Wednesday 7 November 2007

18th - Part 2

Another recollection from the weekend.

There came a point, around 1am, when all the young were in a state of some disarray dancing in the morning room (the only room the National Trust would allow to be used as a disco – and even then I bet there was a fair amount of tooth-sucking in NTHQ). At that point T and I and a few other oldies retired with glasses of brandy (good stuff, though I forgot to ask what it was) to the library. Our number included a couple of godfathers, T’s golfing partner, Sarah’s two favourite teachers, and a man called Suds (I believe) whose provenance was never clear to me.

Suds was rich. This much became quickly apparent. He made no allowance for the fact that the teachers were most likely on the breadline, instead launching – as soon as he discovered my profession – into a rambling monologue about the trials of great wealth. MiFID, the new financial services directive that has just come into force, was of particular concern to him. He spoke at great length about it, placing the rest of us in an awkward position: the teachers and godfathers, because they were alienated and bored by the subject; me, because it rapidly became clear that Suds had completely failed to understand the point of MiFID, and anything I said would only draw attention to his ignorance.

Inevitably, we reached the point where Suds leaned across to me, all confiding, and said, ‘Go on then, tell us. Where should we really be putting our money?’

I gave the usual non-committal spiel about spreading risk and bewaring property, but that wasn’t enough for Suds. ‘Just give us a stock,’ he demanded. ‘Something you have the inside track on.’

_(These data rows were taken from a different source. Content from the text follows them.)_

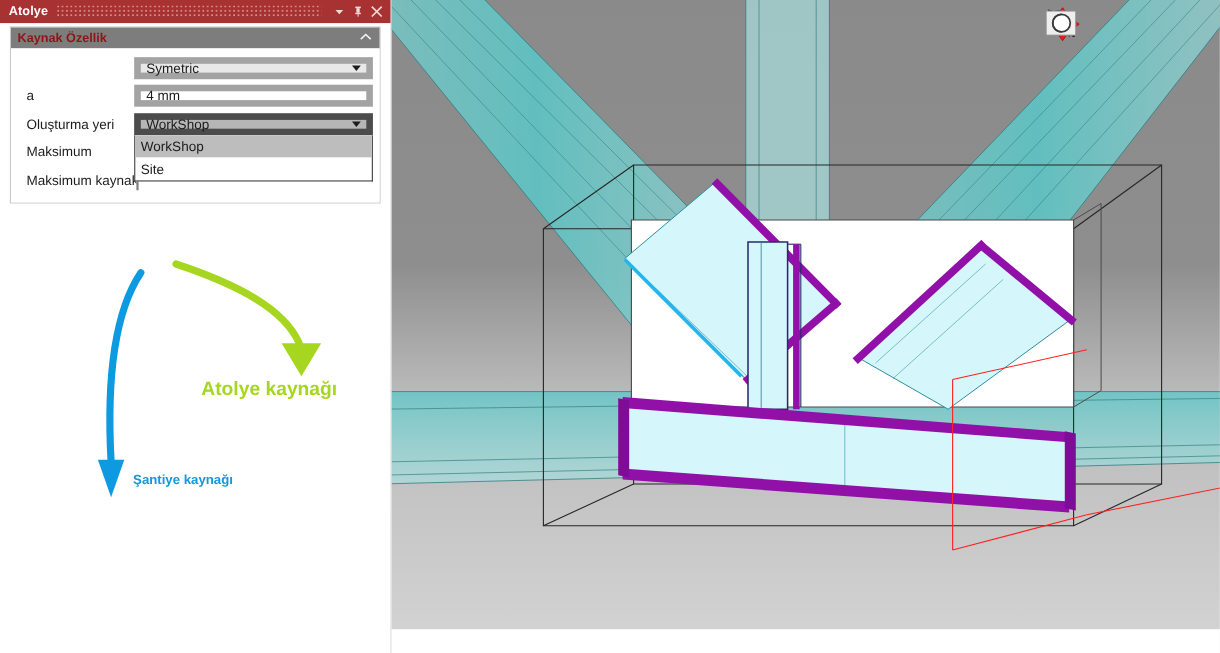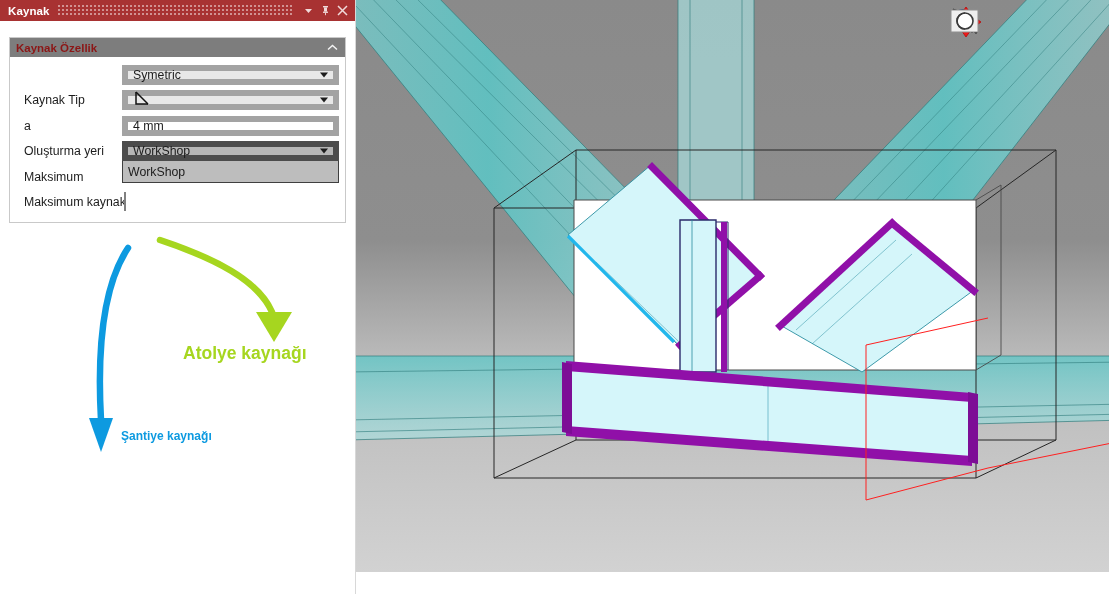--- a/index.html
+++ b/index.html
@@ -240,7 +240,7 @@
   <div id="left-panel">
 
     <div id="panel-titlebar">
-      <span id="panel-title">Kaynak</span>
+      <span id="panel-title">Atolye</span>
       <span id="title-dots"></span>
       <span class="tb-btn">
         <svg width="9" height="9" viewBox="0 0 9 9">

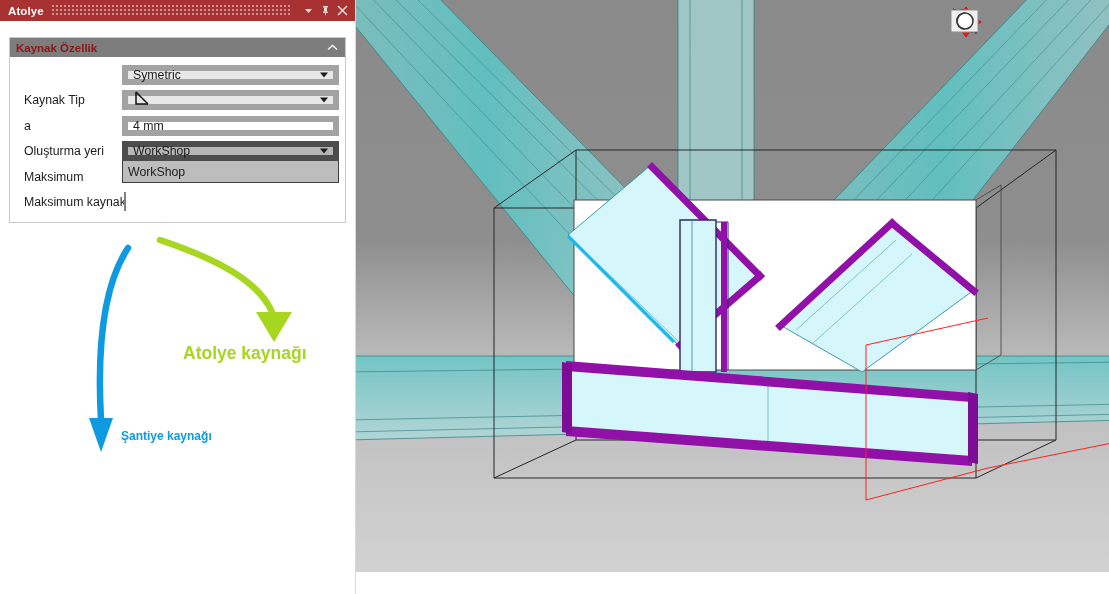--- a/index.html
+++ b/index.html
@@ -78,7 +78,7 @@
 
   
   #group-wrap {
-    margin: 16px 9px 0 9px;
+    margin: 3px 9px 0 9px;
     border: 1px solid #c9c9c9;
     background: #ffffff;
   }

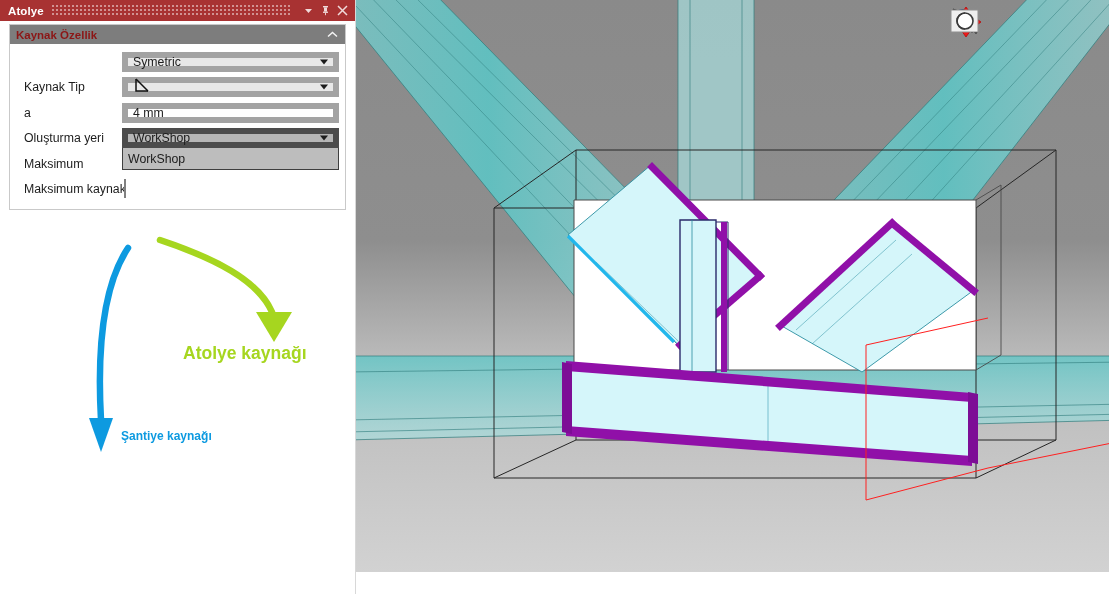--- a/index.html
+++ b/index.html
@@ -285,20 +285,6 @@
           </div>
         </div>
 
-        <div class="form-row">
-          <div class="form-label">Kaynak Tip</div>
-          <div class="form-control">
-            <div class="combo">
-              <span class="weld-symbol">
-                <svg width="16" height="15" viewBox="0 0 16 15">
-                  <path d="M2,1 L2,13 L14,13" stroke="#101010" stroke-width="1.5" fill="none"></path>
-                  <path d="M2,1 L14,13" stroke="#101010" stroke-width="1.5" fill="none"></path>
-                </svg>
-              </span>
-              <span class="arrow"></span>
-            </div>
-          </div>
-        </div>
 
         <div class="form-row">
           <div class="form-label">a</div>

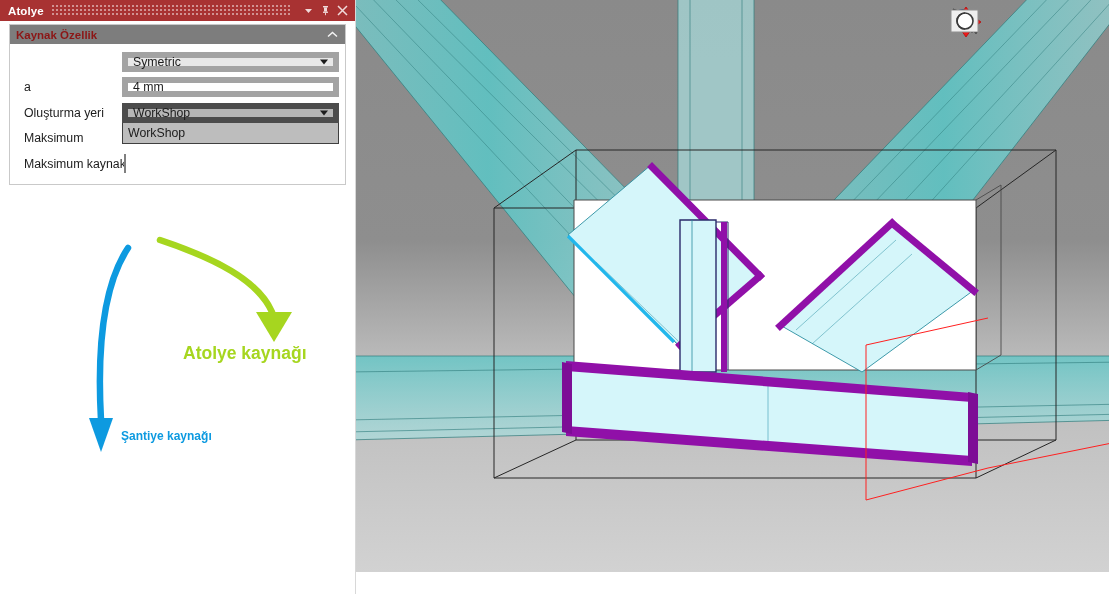--- a/index.html
+++ b/index.html
@@ -306,6 +306,9 @@
               <div class="dropdown-item selected">
                 <span>WorkShop</span>
               </div>
+              <div class="dropdown-item">
+                <span>Site</span>
+              </div>
             </div>
           </div>
         </div>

T embarked on a polite attempt to distract Suds, but he wasn’t to be drawn. ‘We deal mostly in funds, these days,’ I said. ‘Or funds of funds. I could give you the names of a couple of good managers, if you like.’

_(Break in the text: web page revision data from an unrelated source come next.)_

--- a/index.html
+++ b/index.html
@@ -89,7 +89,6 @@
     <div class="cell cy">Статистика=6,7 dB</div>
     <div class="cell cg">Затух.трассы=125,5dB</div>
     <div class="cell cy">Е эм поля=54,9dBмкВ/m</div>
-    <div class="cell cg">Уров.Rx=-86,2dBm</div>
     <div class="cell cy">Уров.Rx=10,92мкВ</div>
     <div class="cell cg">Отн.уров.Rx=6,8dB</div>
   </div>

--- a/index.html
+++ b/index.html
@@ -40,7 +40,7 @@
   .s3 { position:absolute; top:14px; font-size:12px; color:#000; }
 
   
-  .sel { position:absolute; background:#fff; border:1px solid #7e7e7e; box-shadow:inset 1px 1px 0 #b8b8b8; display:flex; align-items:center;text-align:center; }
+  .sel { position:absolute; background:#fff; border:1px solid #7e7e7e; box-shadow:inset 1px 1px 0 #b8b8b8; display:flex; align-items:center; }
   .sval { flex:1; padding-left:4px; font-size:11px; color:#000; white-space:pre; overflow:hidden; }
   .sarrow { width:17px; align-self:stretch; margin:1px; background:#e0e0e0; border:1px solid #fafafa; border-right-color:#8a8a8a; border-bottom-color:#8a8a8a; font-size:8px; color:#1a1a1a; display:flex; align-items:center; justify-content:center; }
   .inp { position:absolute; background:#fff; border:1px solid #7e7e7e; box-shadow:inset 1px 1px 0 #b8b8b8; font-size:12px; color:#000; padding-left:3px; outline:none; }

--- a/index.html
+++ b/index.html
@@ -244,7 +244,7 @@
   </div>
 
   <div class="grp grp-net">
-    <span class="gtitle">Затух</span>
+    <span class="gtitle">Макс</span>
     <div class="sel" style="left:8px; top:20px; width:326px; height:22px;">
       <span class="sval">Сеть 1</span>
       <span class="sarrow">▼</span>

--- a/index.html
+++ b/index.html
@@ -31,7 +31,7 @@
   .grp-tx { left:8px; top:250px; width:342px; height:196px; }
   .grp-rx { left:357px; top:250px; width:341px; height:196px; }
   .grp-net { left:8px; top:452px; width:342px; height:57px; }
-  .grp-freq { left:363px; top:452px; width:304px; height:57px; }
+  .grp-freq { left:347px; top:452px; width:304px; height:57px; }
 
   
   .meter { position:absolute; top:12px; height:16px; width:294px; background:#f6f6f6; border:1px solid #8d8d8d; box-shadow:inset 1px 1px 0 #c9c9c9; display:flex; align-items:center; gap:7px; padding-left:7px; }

But Suds had written me off. ‘Bloody City lot. Always the same. Won’t let the rest of us near the golden eggs, eh?’

An unfortunate metaphor to use, given what happened to the goose, but there we are.

Later, as I was retiring to my (rather fine) room overlooking the herb garden, T accompanied me up that marvellous staircase and said, ‘Bloody Spud, always drinks too much.’

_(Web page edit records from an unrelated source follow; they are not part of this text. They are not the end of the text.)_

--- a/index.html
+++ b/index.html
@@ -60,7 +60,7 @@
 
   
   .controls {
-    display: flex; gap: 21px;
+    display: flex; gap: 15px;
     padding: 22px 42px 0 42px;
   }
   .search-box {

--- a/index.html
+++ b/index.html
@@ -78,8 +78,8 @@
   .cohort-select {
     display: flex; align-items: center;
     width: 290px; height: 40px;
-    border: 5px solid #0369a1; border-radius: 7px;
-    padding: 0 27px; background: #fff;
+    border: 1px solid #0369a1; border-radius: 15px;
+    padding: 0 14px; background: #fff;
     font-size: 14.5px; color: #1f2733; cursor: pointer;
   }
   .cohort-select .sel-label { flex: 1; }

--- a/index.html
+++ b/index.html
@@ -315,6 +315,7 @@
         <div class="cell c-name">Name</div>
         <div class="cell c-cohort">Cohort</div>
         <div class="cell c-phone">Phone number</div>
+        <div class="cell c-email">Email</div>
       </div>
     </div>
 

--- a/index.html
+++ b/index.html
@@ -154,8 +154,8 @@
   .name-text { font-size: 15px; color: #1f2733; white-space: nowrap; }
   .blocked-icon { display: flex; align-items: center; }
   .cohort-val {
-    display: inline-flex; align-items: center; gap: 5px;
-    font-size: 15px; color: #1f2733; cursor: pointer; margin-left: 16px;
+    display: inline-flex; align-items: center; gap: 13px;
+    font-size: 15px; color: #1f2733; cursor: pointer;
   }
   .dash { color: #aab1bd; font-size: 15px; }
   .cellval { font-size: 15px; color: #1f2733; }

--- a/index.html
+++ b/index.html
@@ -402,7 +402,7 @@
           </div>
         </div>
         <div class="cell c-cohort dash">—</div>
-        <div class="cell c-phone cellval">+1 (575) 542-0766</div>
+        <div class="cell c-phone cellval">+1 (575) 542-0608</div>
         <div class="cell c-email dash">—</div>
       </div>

‘I thought his name was Suds,’ I said.

‘Is it? Oh, maybe it is,’ said T, leaving me rather puzzled.

Sarah, her hair flying wild, came scampering across the hall at that moment, pursued by a handsome young rogue with flapping bowtie and scarlet cummerbund. Luckily she didn’t notice us halfway up the stairs, so whatever spark of romantic thrill the moment held for her wasn’t spoilt by her daddy witnessing it. The amorous couple disappeared into what I believe was the billiard room. A number of ball-and-cue-related innuendoes came to mind but I managed to resist voicing them.

‘She’s had a good night, hasn’t she?’ said T.

‘Oh yes,’ said I, loyally. ‘The best.’

‘It makes it all worthwhile, you know.’

‘Yes,’ I said, thinking of my own. It really does.